Sweaty palms, too many books, my head frazzled by trying to remember too many things, asking myself: “Will my words have meaning in their lives?”
Everything in me wanted to capture and bottle that feeling I’ve gotten when a speaker seems to be saying the words of his talk directly to me as if I am the only one in the room. I wanted to bottle it, and then pour it all over the kids in front of me.
I feel bad for my teammates on Franciscan LEAD that first summer. I was so focused on me me me, I knew little of God.
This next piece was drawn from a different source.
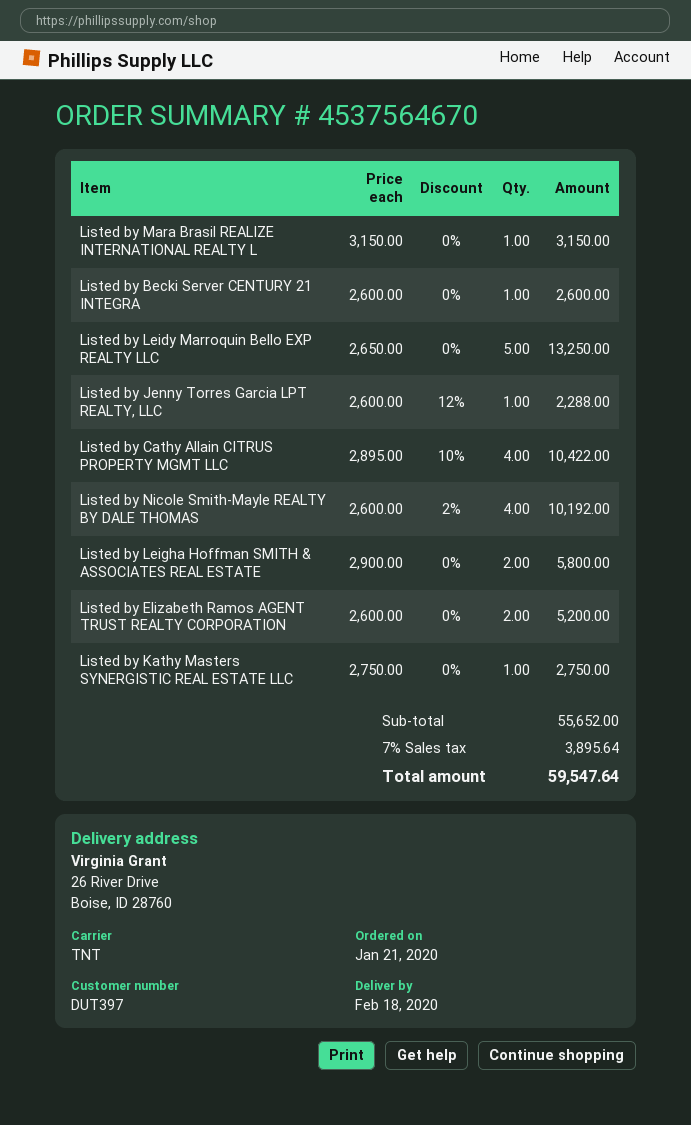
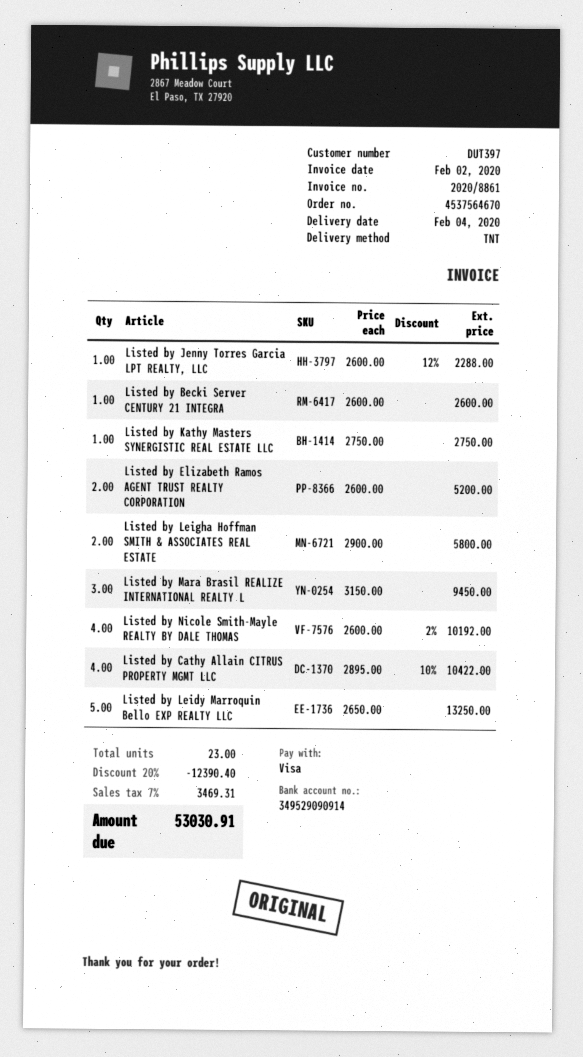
delivery date: 2020-02-18 -> 2020-02-04
Listed by Mara Brasil REALIZE INTERNATIONAL REALTY L: 1 x 3150.00 = 3150.00 -> 3 x 3150.00 = 9450.00
discount: none -> 20% = 12390.40
tax: 7% = 3895.64 -> 7% = 3469.31
total: 59547.64 -> 53030.91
Luckily God can bend and stretch a heart, and humility can be added.
I still have only a glimmer of an idea if what God is doing and who he is, but finally and for the first time in my mind, this ministry is not about me.
I sat writing a talk for my first LEAD week this summer, feeling as though I literally had nothing to give. The truth is, I don’t actually have anything to give, thats the point. It all came crashing down into me then: I am nothing but an instrument in the hand of God. I had heard that a million times, but I wasn’t actually accepting the reality of it. Of course, I’d like to think of myself as a flute or a harp, but most days I am most likely simply a hammer: If I hit it right this time, things might actually stay together.
I decided in that moment to let God have free reign.
This work is his. His ministry, his retreat, his talk, these are his kids, I was struck by the fact that these are his eternal souls, and I (the mess that I am) had been asked to be there with them, somehow for his glory. He had planned from the beginning of time that I would be there with them, and now was his chance to speak.
What an extraordinary plan he had concocted out of seemingly ordinary materials.
I realized that if he had been so strategically planning this, nothing I thought I needed to say actually mattered, I only had the unimaginable opportunity to stand in front of God’s children and my God and tell them about him.
What an outrageous thing.
What words can really capture God Our Father? Are there any? We mostly conclude who God is by knowing what he cannot be, So how could I take my silly stories and small sentences and somehow make them capture the grandure of the One who made me, saves me, clothes me and is worth giving everything for? How could I make them see? How could I give them the feeling?
In the entire reality of church ministry, evangelization, the very mission I’ve given my life for, I cant actually make anything happen for God. I can only facilitate a happy meeting for the God of the Universe and the small children I spiritually mother. It is one of the most frustrating and most freeing realities I know. I sometimes want to scream, “God is the only one worth anything!” I would do anything to make them see it. But I simply cannot make them. A soul only comes to know Love Himself when the exact moment of an open heart and a free will is aligned with Truth. He becomes the Way the Truth and the Life. I could never make that happen. I can only arrange the meeting.
God has asked me to keep arraigning. It is like a restaurant worker who is constantly arranging and rearranging hospitality. The worker hopes for the right atmosphere for the perfect connection between guests.
What a seat on the set of GLORY I have been given. I gave that talk a few months ago, it went okay, but that feeling? I’ll never know who might have it or when, because that feeling, I am sure, is the Holy Spirit, and it is completely, totally, undoubtably not me.